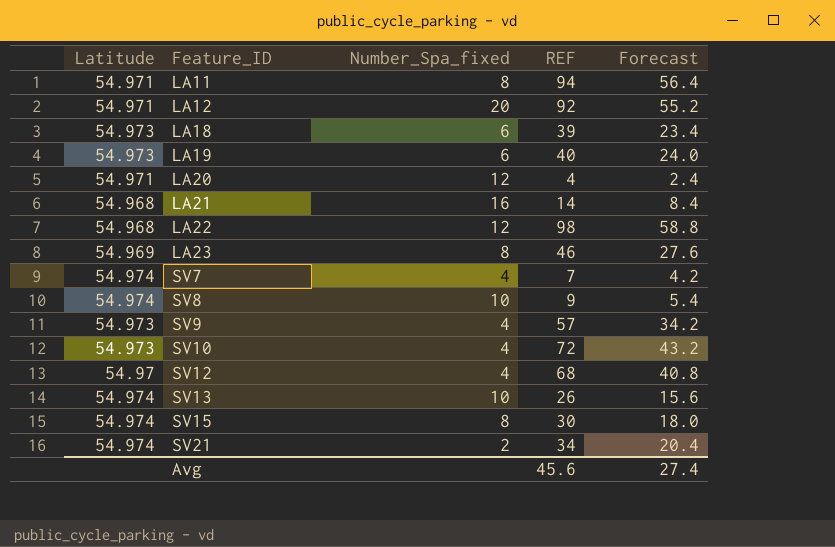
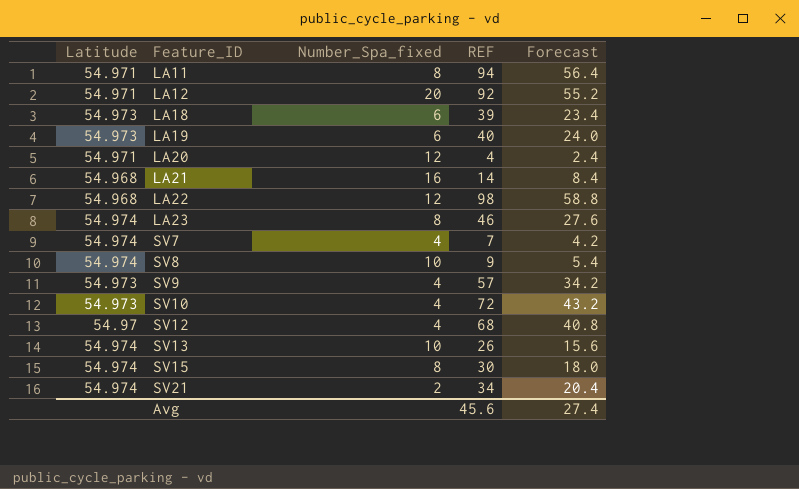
LA23 | Latitude: 54.969 -> 54.974

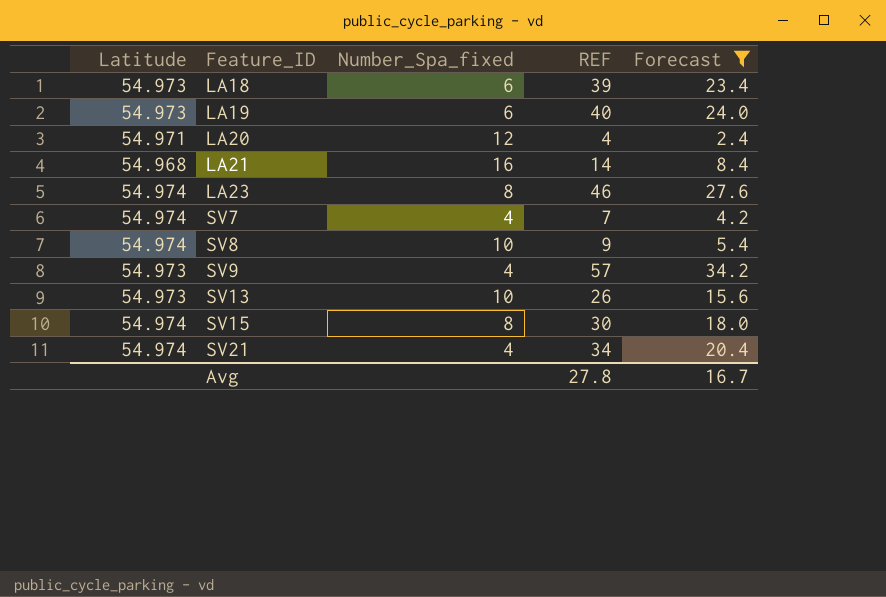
filter: none -> Forecast <= 34.2
SV13 | Latitude: 54.974 -> 54.973
SV21 | Number_Spa_fixed: 2 -> 4
Avg | REF: 45.6 -> 27.8
Avg | Forecast: 27.4 -> 16.7

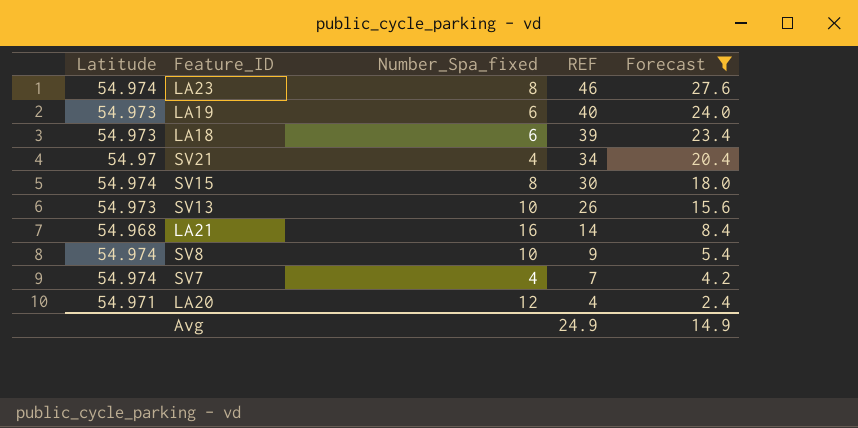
row order: Feature_ID ascending -> REF descending
row SV9: 54.973 | 4 | 57 | 34.2 -> none
SV21 | Latitude: 54.974 -> 54.97
Avg | REF: 27.8 -> 24.9
Avg | Forecast: 16.7 -> 14.9

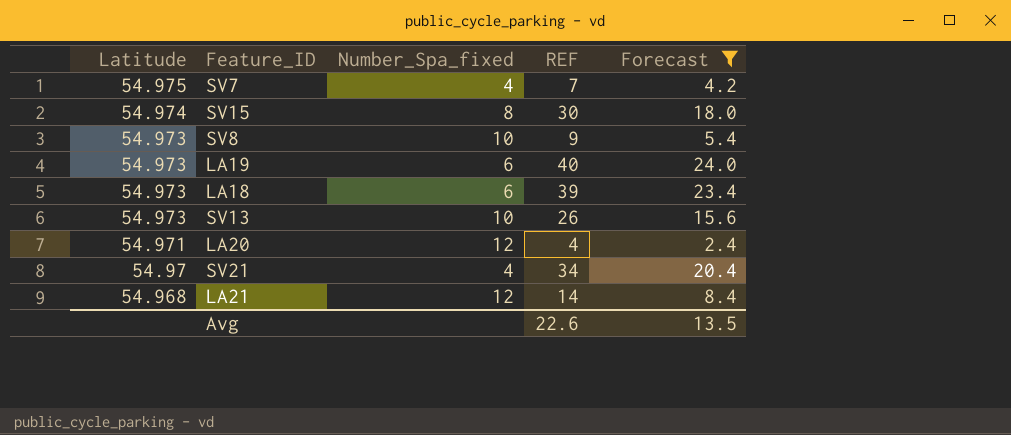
row order: REF descending -> Latitude descending
row LA23: 54.974 | 8 | 46 | 27.6 -> none
SV7 | Latitude: 54.974 -> 54.975
SV8 | Latitude: 54.974 -> 54.973
LA21 | Number_Spa_fixed: 16 -> 12
Avg | REF: 24.9 -> 22.6
Avg | Forecast: 14.9 -> 13.5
========
* **Task to complete**:
Every line from the one holding "Avg | Forecast: 16.7 -> 14.9" through the end of the records above must be reproduced verbatim, pictures excepted.

* **Response to this exercise**:
Avg | Forecast: 16.7 -> 14.9

row order: REF descending -> Latitude descending
row LA23: 54.974 | 8 | 46 | 27.6 -> none
SV7 | Latitude: 54.974 -> 54.975
SV8 | Latitude: 54.974 -> 54.973
LA21 | Number_Spa_fixed: 16 -> 12
Avg | REF: 24.9 -> 22.6
Avg | Forecast: 14.9 -> 13.5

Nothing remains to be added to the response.